Prompt -
Omitting all images, output the entries that follow exactly as written.

◇ ◇ ◇

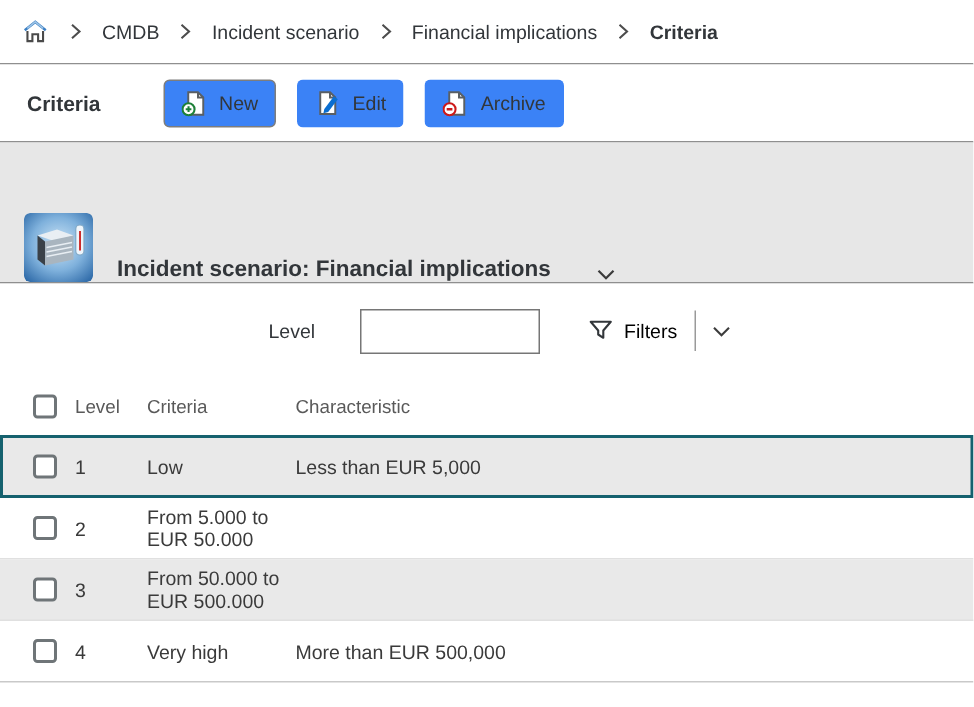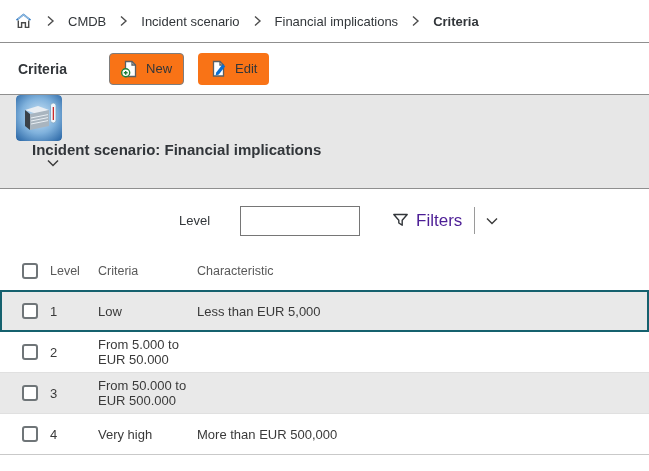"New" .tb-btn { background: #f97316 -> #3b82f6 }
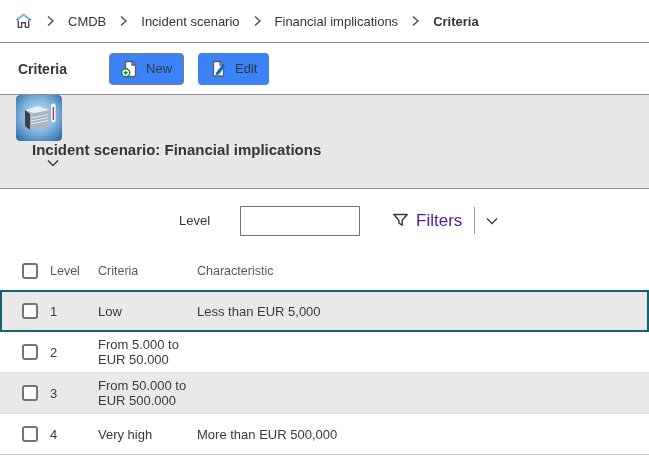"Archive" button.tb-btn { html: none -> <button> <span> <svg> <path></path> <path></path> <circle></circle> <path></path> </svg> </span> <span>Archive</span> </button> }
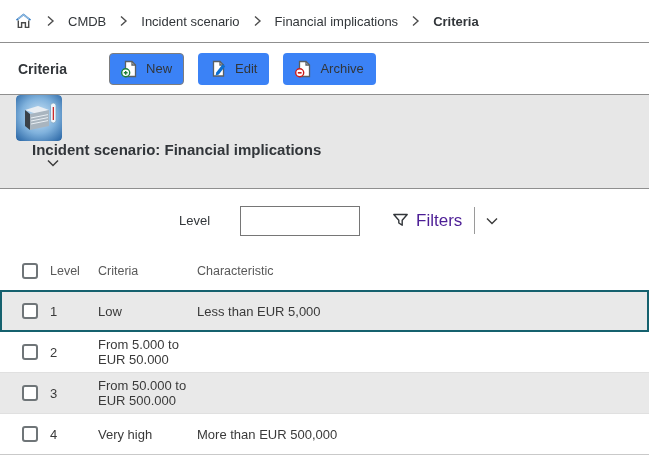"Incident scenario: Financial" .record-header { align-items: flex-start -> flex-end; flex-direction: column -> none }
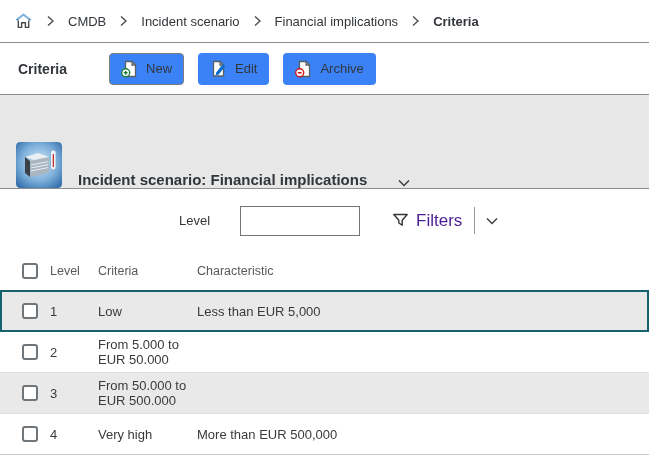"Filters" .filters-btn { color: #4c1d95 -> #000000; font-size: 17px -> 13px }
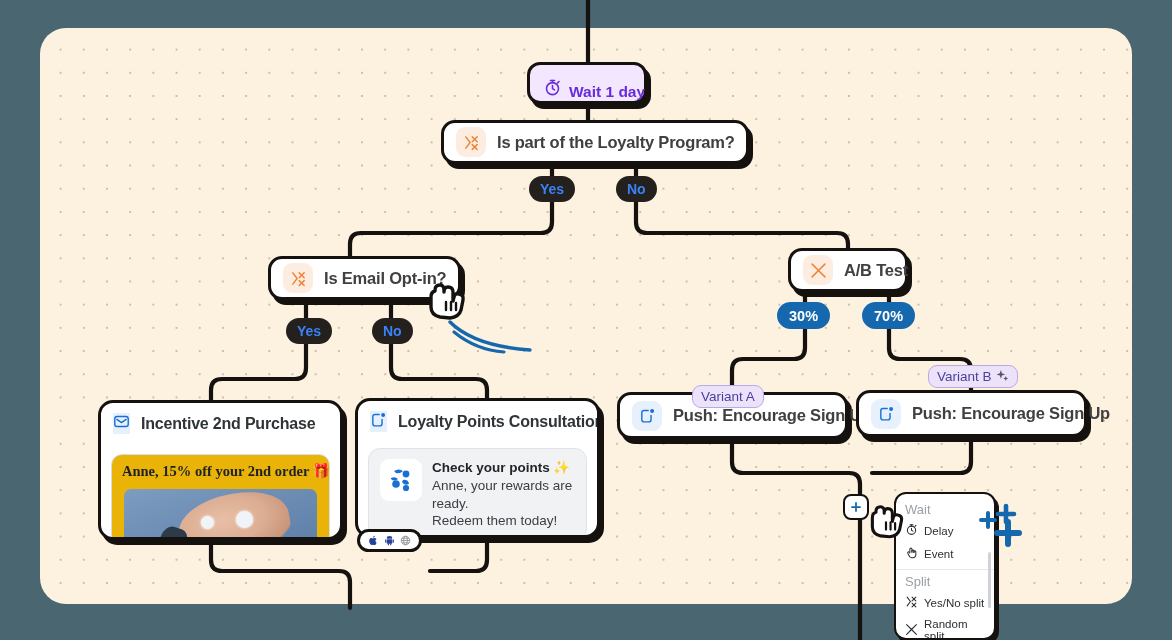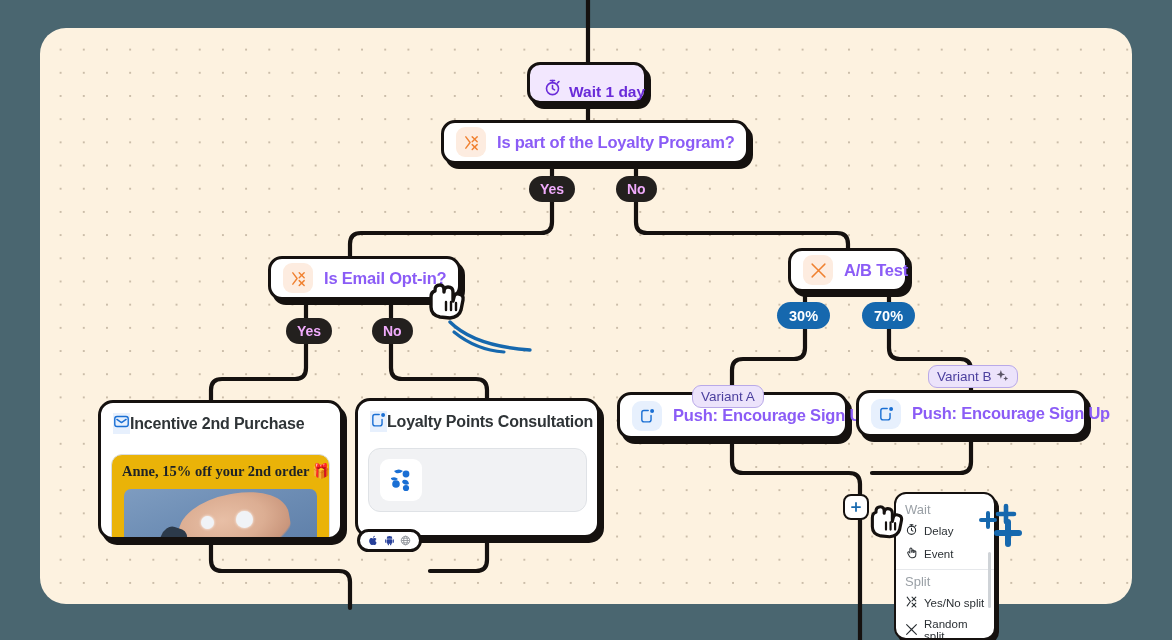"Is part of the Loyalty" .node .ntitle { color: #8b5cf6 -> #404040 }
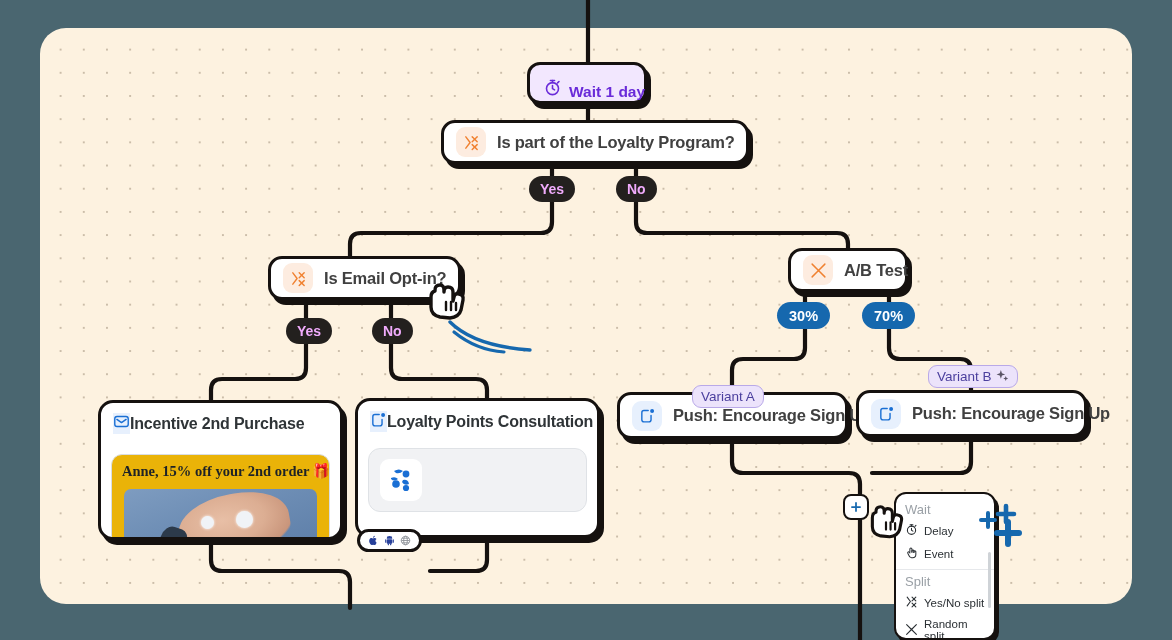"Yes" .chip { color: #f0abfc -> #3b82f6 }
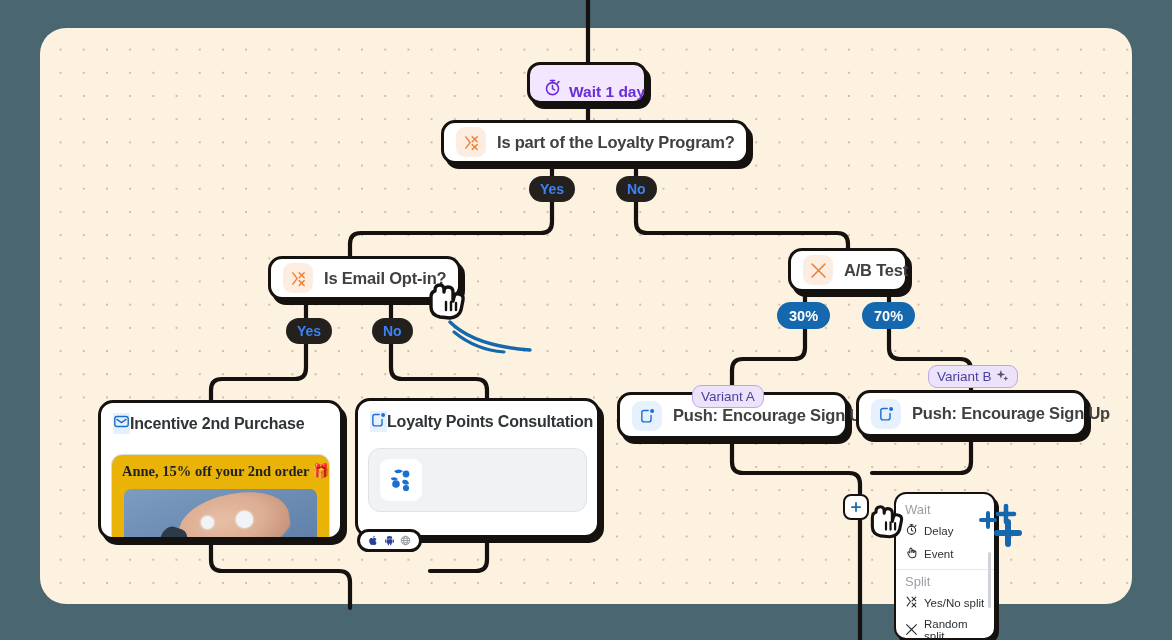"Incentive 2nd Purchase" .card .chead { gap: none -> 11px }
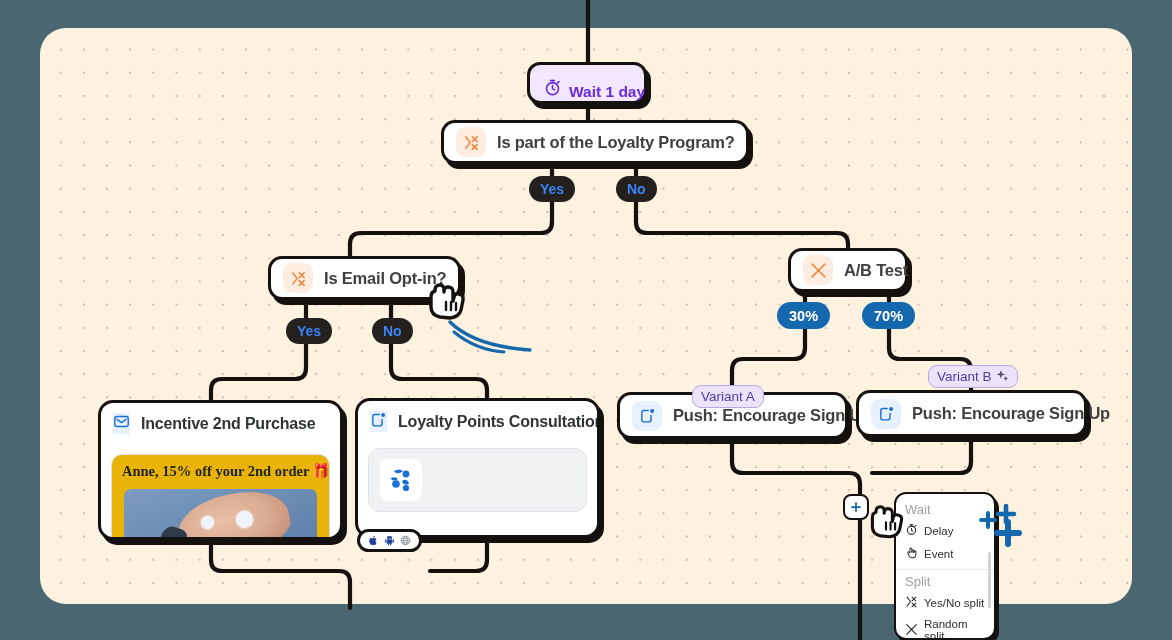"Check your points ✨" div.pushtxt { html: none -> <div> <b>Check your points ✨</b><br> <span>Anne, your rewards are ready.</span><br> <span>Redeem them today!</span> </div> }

◇ ◇ ◇

Exercise solution -
"New" .tb-btn { background: #f97316 -> #3b82f6 }
"Archive" button.tb-btn { html: none -> <button> <span> <svg> <path></path> <path></path> <circle></circle> <path></path> </svg> </span> <span>Archive</span> </button> }
"Incident scenario: Financial" .record-header { align-items: flex-start -> flex-end; flex-direction: column -> none }
"Filters" .filters-btn { color: #4c1d95 -> #000000; font-size: 17px -> 13px }
"Is part of the Loyalty" .node .ntitle { color: #8b5cf6 -> #404040 }
"Yes" .chip { color: #f0abfc -> #3b82f6 }
"Incentive 2nd Purchase" .card .chead { gap: none -> 11px }
"Check your points ✨" div.pushtxt { html: none -> <div> <b>Check your points ✨</b><br> <span>Anne, your rewards are ready.</span><br> <span>Redeem them today!</span> </div> }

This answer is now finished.